**ASSIGNMENT**
Please output exactly the lines from the one containing "- [NPRR1013: Delete" through the end of the records below, leaving out any pictures.
☆ ☆ ☆
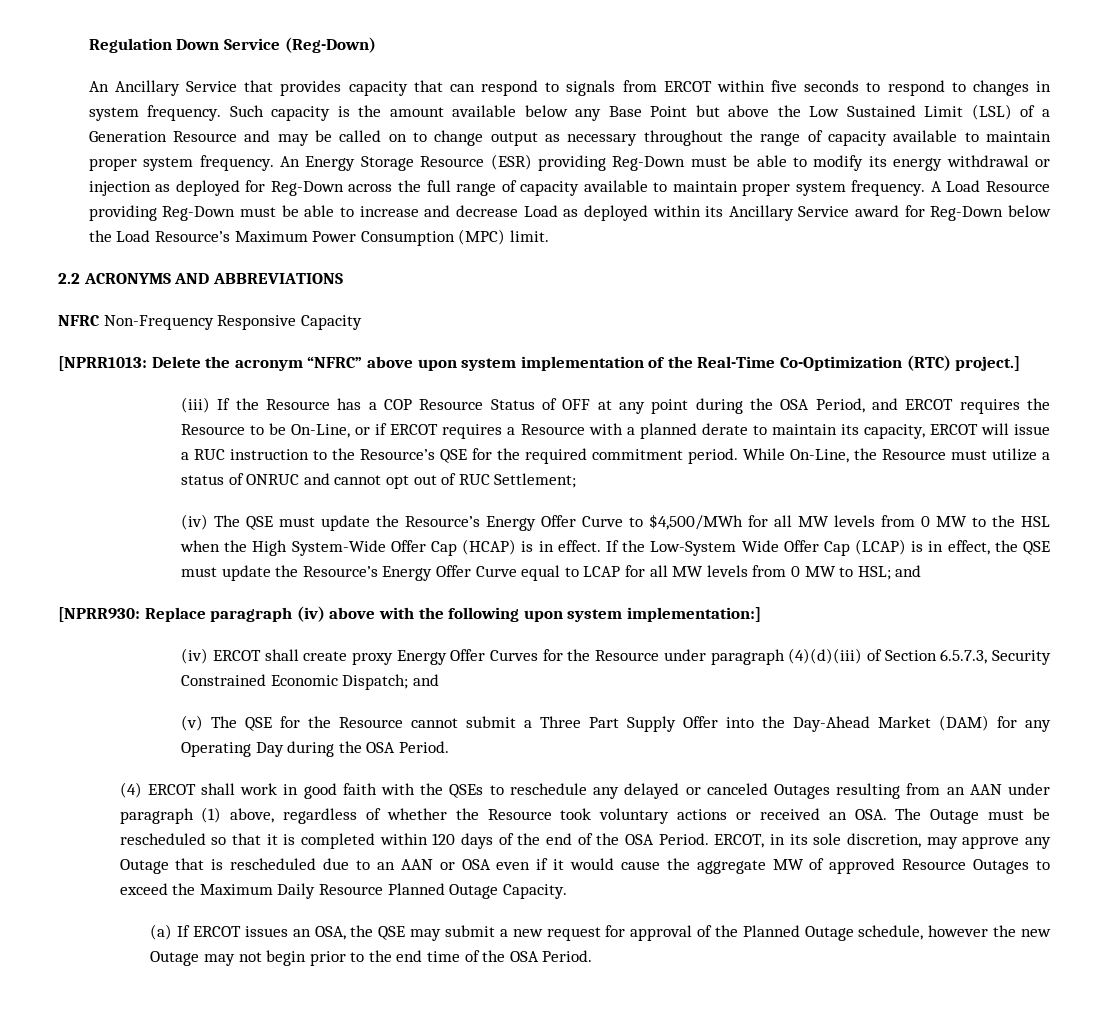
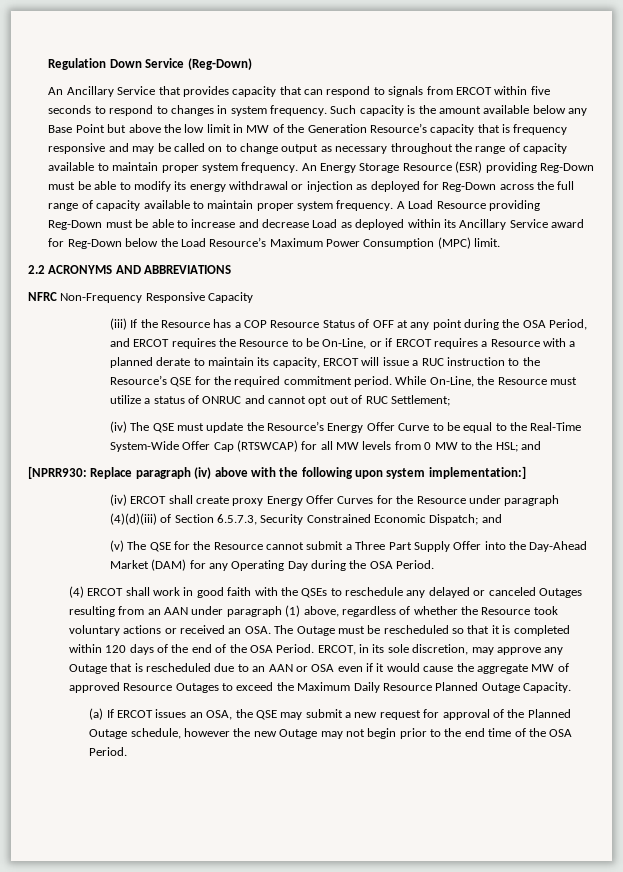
- Such capacity is the amount available below any Base Point but above the Low Sustained Limit (LSL) of a Generation Resource and may be called on to change output as necessary throughout the range of capacity available to maintain proper system frequency.
+ Such capacity is the amount available below any Base Point but above the low limit in MW of the Generation Resource’s capacity that is frequency responsive and may be called on to change output as necessary throughout the range of capacity available to maintain proper system frequency.
- [NPRR1013: Delete the acronym “NFRC” above upon system implementation of the Real-Time Co-Optimization (RTC) project.]
- (iv) The QSE must update the Resource’s Energy Offer Curve to $4,500/MWh for all MW levels from 0 MW to the HSL when the High System-Wide Offer Cap (HCAP) is in effect. If the Low-System Wide Offer Cap (LCAP) is in effect, the QSE must update the Resource’s Energy Offer Curve equal to LCAP for all MW levels from 0 MW to HSL; and
+ (iv) The QSE must update the Resource’s Energy Offer Curve to be equal to the Real-Time System-Wide Offer Cap (RTSWCAP) for all MW levels from 0 MW to the HSL; and

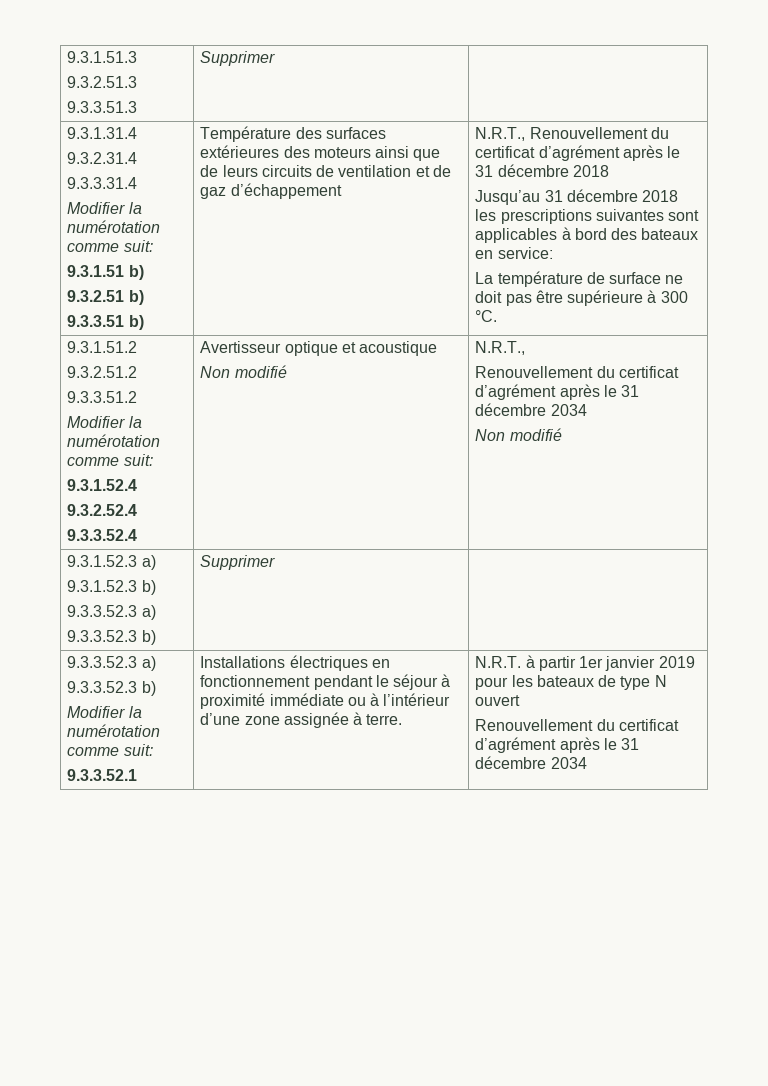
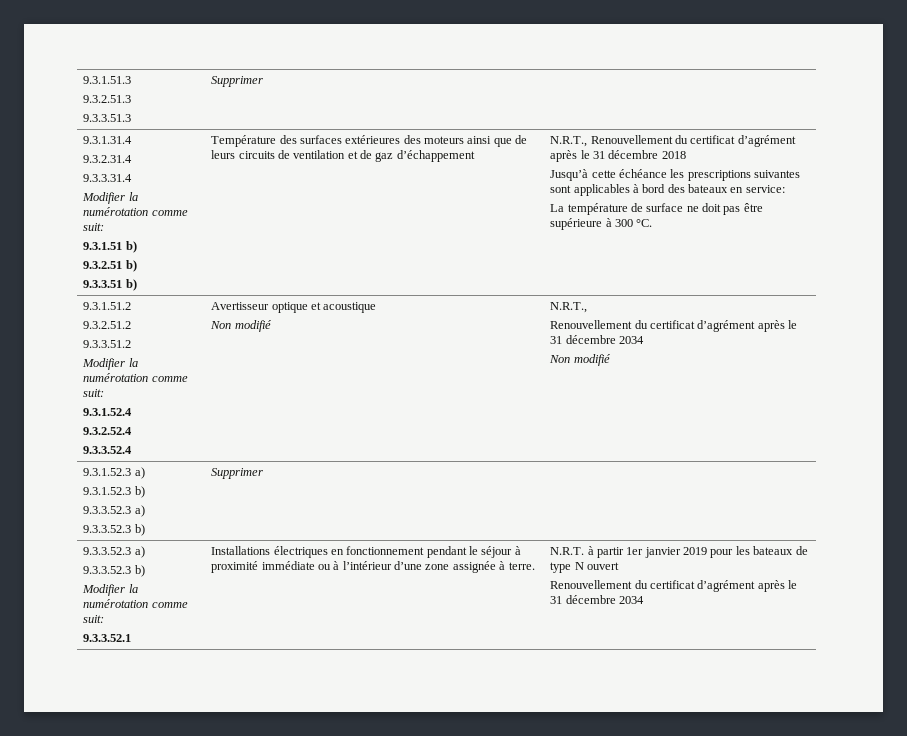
- Jusqu’au 31 décembre 2018 les prescriptions suivantes sont applicables à bord des bateaux en service:
+ Jusqu’à cette échéance les prescriptions suivantes sont applicables à bord des bateaux en service:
☆ ☆ ☆
**WRITTEN RESPONSE**
- [NPRR1013: Delete the acronym “NFRC” above upon system implementation of the Real-Time Co-Optimization (RTC) project.]
- (iv) The QSE must update the Resource’s Energy Offer Curve to $4,500/MWh for all MW levels from 0 MW to the HSL when the High System-Wide Offer Cap (HCAP) is in effect. If the Low-System Wide Offer Cap (LCAP) is in effect, the QSE must update the Resource’s Energy Offer Curve equal to LCAP for all MW levels from 0 MW to HSL; and
+ (iv) The QSE must update the Resource’s Energy Offer Curve to be equal to the Real-Time System-Wide Offer Cap (RTSWCAP) for all MW levels from 0 MW to the HSL; and

- Jusqu’au 31 décembre 2018 les prescriptions suivantes sont applicables à bord des bateaux en service:
+ Jusqu’à cette échéance les prescriptions suivantes sont applicables à bord des bateaux en service:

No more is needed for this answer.